Here are some general guidelines which I propose should be implemented for both the analog and digital images:
1. As much as possible, properly preserve and do not modify the original analog media; printed photographs, transparencies, acetate negatives, glass negatives or in whatever other original format.
2. Do not do anything that will preclude future standards of preservation. Do not mount or modify any original photographs.
3. Use the best currently acceptable standards of both analog and digital preservation and file formats.
4. For digital files, maintain adequate backup procedures with multiple backups on different devices.
5. Document any special circumstances concerning the images produced.
From the historical standpoint, just as sources are preeminently important for facts asserted in genealogy, it is equally important to establish the provenance of any image. For an example of a detailed analysis of a daguerreotype asserted to be of a prominent ancestor and concluded to be otherwise, see TheAncestorFiles: The Tanner Family Daguerreotype and Conclusion. Also see the links contained in that article to the preceding series of articles discussing the provenance of the daguerreotype.

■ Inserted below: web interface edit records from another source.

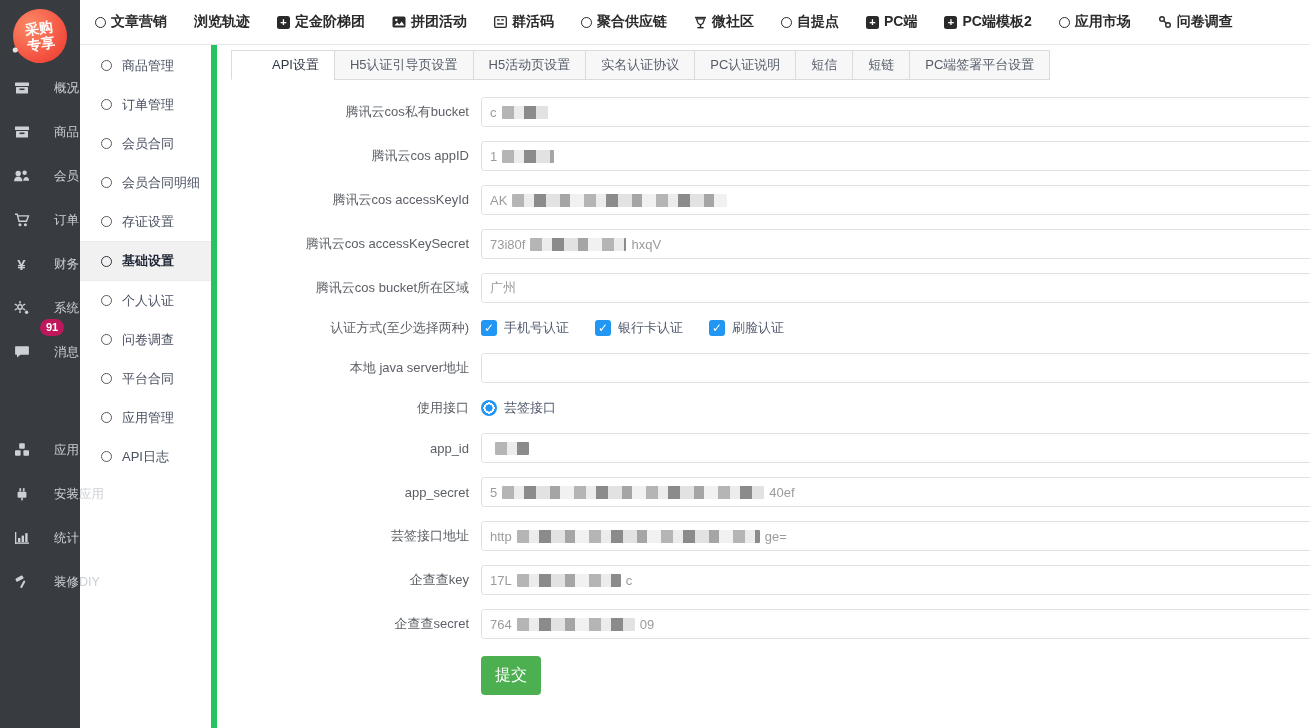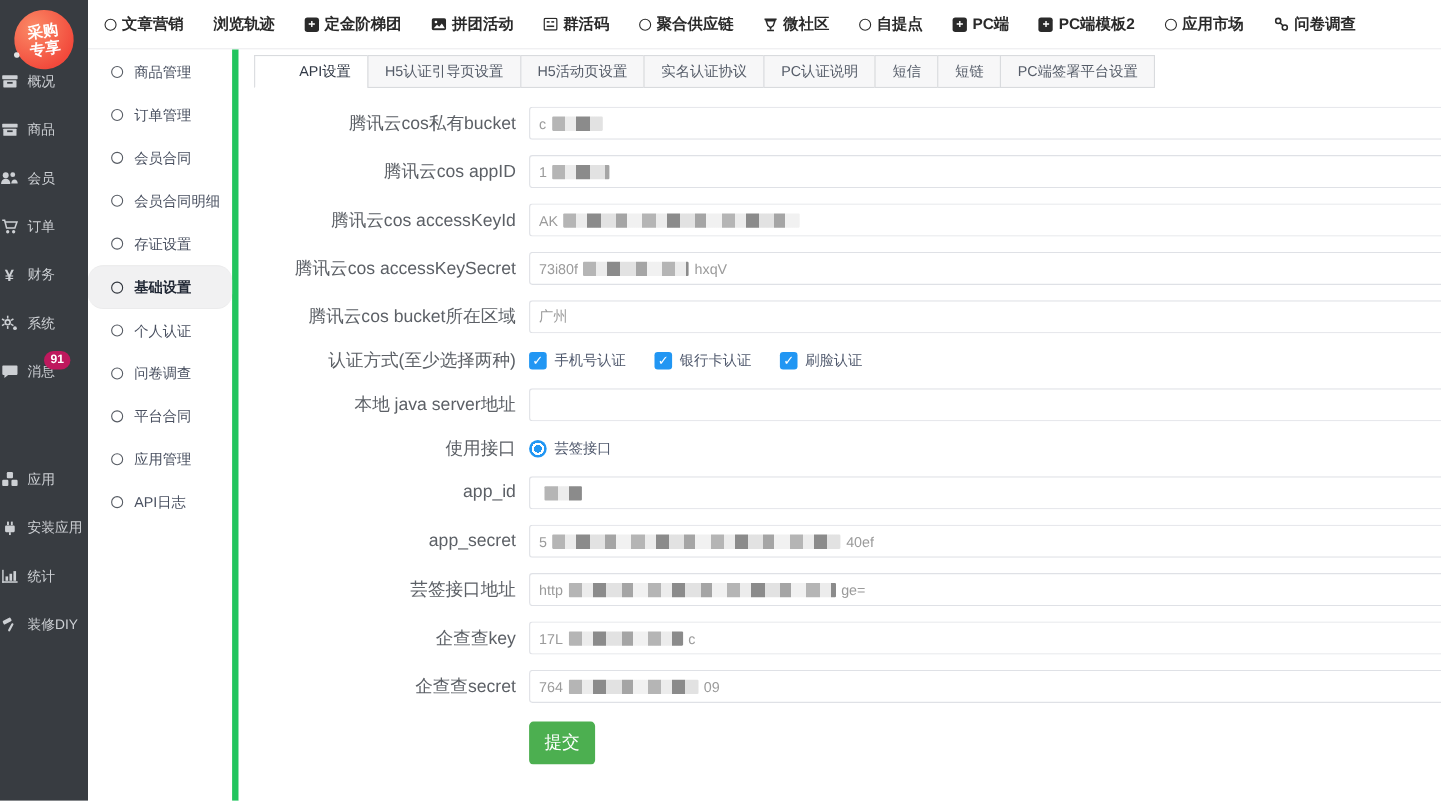"概况" .side-item { align-items: flex-start -> center; gap: 8px -> 24px; padding-left: none -> 13px }
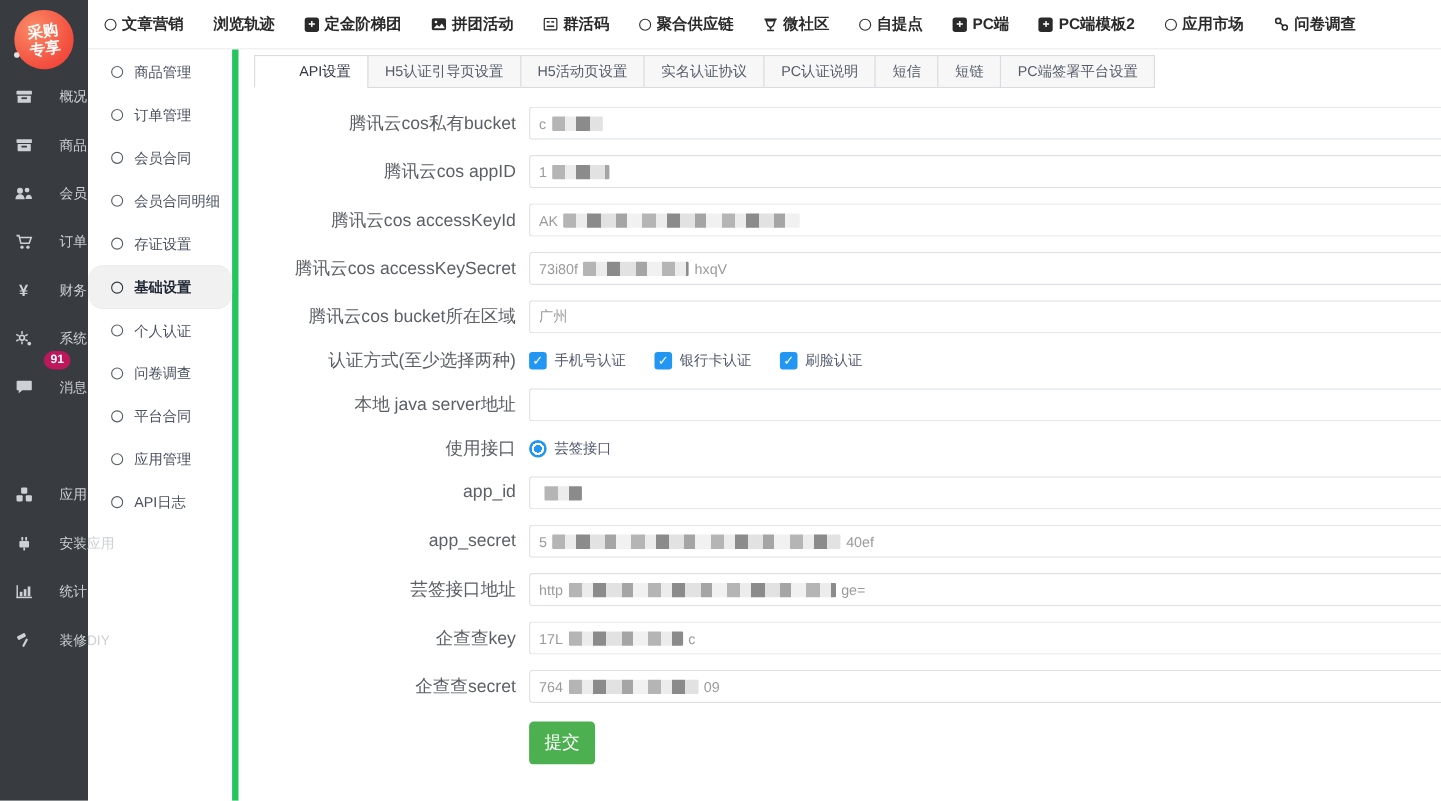"腾讯云cos私有bucket" .form-label { font-size: 16px -> 13px }
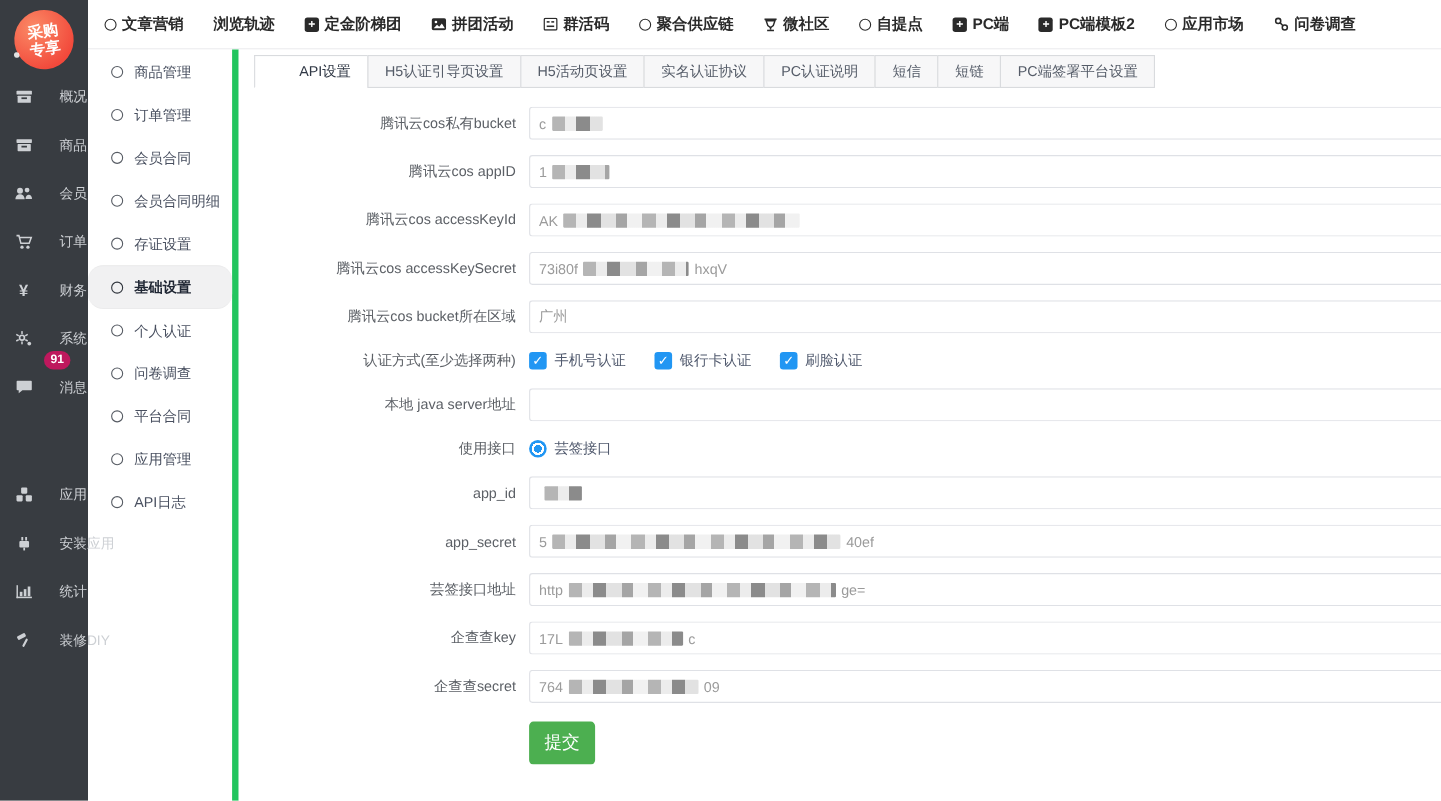"基础设置" .submenu-item.active { border-radius: 14px -> none }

Most of the photos put online are not only published without provenance, they are copies of copies and asserted as images of specific individuals and families without tying them to specific times or places. This inevitably leads to a degradation of the quality of the images, as well as to misidentifications and inaccurate attribution.
The information about a specific photograph, as much as possible should accompany any posting of the article in a venue where the photograph is connected to a particular person or family. It is preferable to attach the information directly to the image by means of metadata. However, there are not any specific methods for attaching metadata and particularly, such additional attachments, if done by a separate file, may become separated from the original. At the very least, the title to the photo should be descriptive enough to identify the subject matter.
Technical standards for the Library of Congress are found at Standards at the Library of Congress. The links from this page go to many of the exiting industry standards. However, there is a need in the genealogical community for a practical and more easily understood set of standards to be applied by researchers in general.
The basis for the following suggested standards came from Melanie I Sturgeon, Director, History and Archives Division, Arizona State Library, Archives and Public Records in a document entitled Minimum Standards for Born Digital Photography. I have modified Dr. Sturgeon's proposal by updating the technical aspects, adding standards for scanning and modifying other details. I am proposing the following minimum standards for digital acquisition and storing:
Genealogical Image Standards
Minimum Digital Camera Image Acquisition Standards:
Digital Single-Lens Reflex (DLSR) minimum 12 megapixels
Digital “point and shoot” minimum 10 megapixels
Note: The smaller sensors on “point and shoot” cameras can affect
image quality Low resolution images and those taken with mobile phones or
disposable digital cameras do not meet minimum standards and
are not acceptable.
Always set camera at its highest possible resolution setting.
Color images should be in RGB format (not CMYK)
When possible, images should be made and downloaded to a computer in Camera Raw format.
Minimum Scanner Image Acquisition Standards:
Minimun optical resolution
300 dpi [Note: Most flatbed scanner claim very high resolution. However, an optical resolution standard of, at least, 300 dpi is commonly accepted as sufficient for archive purposes. See the Library of Congress:Preservation.
File Formats for both digital cameras and scanners:
When possible, images should be made and downloaded to a computer in raw image format and converted to an acceptable file format. Where capturing the images in raw format is not available, the images should be downloaded to the acceptable file format directly. The acceptable file formats include:
- Tagged Information File Format (TIFF)
- Joint Photographic Experts Group 2000 (JPEG2000)
- Digital Negative (DNG) If the images are downloaded in raw format, they should be immediately converted to Digital Negatives (DNG).
- Joint Photographic Experts Group (JPEG) in some cases on a
- case by case basis.
[Note: many scanners and most less expensive consumer cameras default to JPEG image format. Care should be taken when this is the case to preserve the original image downloaded without modification.]
Graphics Interchange Format (GIFF)
Portable Network Graphic (PNG)
RAW - Most camera manufacturers have created their own “flavor”
of the RAW format. These files are encrypted and
proprietary. This may affect their longevity and readability.
Metadata is descriptive information about an object. To comply with standards images must, at a minimum, have:
- People identified
- Place identified
- Date image was taken
- Copyright information
Metadata should be in a separate tab delimited file or in DNG format
To comply with standards, images must have appropriate filenames.
[Note: Each camera brand has its own method for naming files. Rename files with meaningful filenames. Filenames should be unique to each image
Images should be unedited. Do not
- Color correct
- Adjust white balance
I most certainly accept corrections, suggestions and ideas about how these proposed standards may be generally disseminated and accepted.